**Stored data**
|---|
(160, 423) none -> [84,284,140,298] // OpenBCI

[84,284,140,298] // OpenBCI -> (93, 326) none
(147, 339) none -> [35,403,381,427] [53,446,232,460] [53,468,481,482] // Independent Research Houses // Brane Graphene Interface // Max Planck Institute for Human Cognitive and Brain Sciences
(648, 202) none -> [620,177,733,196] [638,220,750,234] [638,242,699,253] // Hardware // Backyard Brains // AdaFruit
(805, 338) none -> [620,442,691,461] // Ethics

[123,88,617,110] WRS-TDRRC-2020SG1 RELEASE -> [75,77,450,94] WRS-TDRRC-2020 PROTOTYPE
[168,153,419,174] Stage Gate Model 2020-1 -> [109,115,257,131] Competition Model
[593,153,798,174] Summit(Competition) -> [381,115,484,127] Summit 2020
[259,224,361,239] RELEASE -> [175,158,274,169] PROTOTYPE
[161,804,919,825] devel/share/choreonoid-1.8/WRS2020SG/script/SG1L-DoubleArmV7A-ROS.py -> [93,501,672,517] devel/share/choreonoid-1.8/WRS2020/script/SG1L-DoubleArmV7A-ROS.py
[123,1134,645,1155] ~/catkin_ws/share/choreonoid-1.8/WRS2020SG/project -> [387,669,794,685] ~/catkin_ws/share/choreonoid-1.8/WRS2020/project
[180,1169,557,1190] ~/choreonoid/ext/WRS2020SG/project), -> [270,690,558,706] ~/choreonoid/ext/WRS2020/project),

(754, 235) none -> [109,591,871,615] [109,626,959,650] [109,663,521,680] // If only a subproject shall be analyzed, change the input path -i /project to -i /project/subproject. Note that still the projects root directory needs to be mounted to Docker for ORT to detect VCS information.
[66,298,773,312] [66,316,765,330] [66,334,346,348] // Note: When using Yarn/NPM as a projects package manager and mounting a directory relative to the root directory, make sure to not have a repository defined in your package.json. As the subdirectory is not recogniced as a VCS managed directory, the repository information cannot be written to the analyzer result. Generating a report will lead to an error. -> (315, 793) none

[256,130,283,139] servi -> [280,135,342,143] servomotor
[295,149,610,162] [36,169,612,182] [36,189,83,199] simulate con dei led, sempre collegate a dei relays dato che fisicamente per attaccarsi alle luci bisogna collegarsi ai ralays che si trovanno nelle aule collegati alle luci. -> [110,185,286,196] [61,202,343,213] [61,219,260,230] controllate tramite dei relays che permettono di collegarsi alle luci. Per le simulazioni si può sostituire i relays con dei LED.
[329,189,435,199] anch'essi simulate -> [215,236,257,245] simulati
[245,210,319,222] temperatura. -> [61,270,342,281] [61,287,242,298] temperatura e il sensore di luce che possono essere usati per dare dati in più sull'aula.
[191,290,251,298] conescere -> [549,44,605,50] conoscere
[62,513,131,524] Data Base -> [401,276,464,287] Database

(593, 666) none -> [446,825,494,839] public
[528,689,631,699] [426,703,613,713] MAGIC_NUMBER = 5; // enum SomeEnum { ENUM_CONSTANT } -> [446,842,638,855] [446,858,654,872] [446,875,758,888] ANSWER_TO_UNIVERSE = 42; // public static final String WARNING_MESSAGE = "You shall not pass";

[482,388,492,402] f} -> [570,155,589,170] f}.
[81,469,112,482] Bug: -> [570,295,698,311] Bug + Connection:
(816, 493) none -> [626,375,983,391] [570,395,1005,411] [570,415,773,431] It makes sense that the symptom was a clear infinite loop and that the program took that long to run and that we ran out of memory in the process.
|---|
**Work task**
What must be returned is the line with "[528,689,631,699] [426,703,613,713] MAGIC_NUMBER" plus every line after it to the end of the entries, exactly as they appear.

**Your response**
[528,689,631,699] [426,703,613,713] MAGIC_NUMBER = 5; // enum SomeEnum { ENUM_CONSTANT } -> [446,842,638,855] [446,858,654,872] [446,875,758,888] ANSWER_TO_UNIVERSE = 42; // public static final String WARNING_MESSAGE = "You shall not pass";

[482,388,492,402] f} -> [570,155,589,170] f}.
[81,469,112,482] Bug: -> [570,295,698,311] Bug + Connection:
(816, 493) none -> [626,375,983,391] [570,395,1005,411] [570,415,773,431] It makes sense that the symptom was a clear infinite loop and that the program took that long to run and that we ran out of memory in the process.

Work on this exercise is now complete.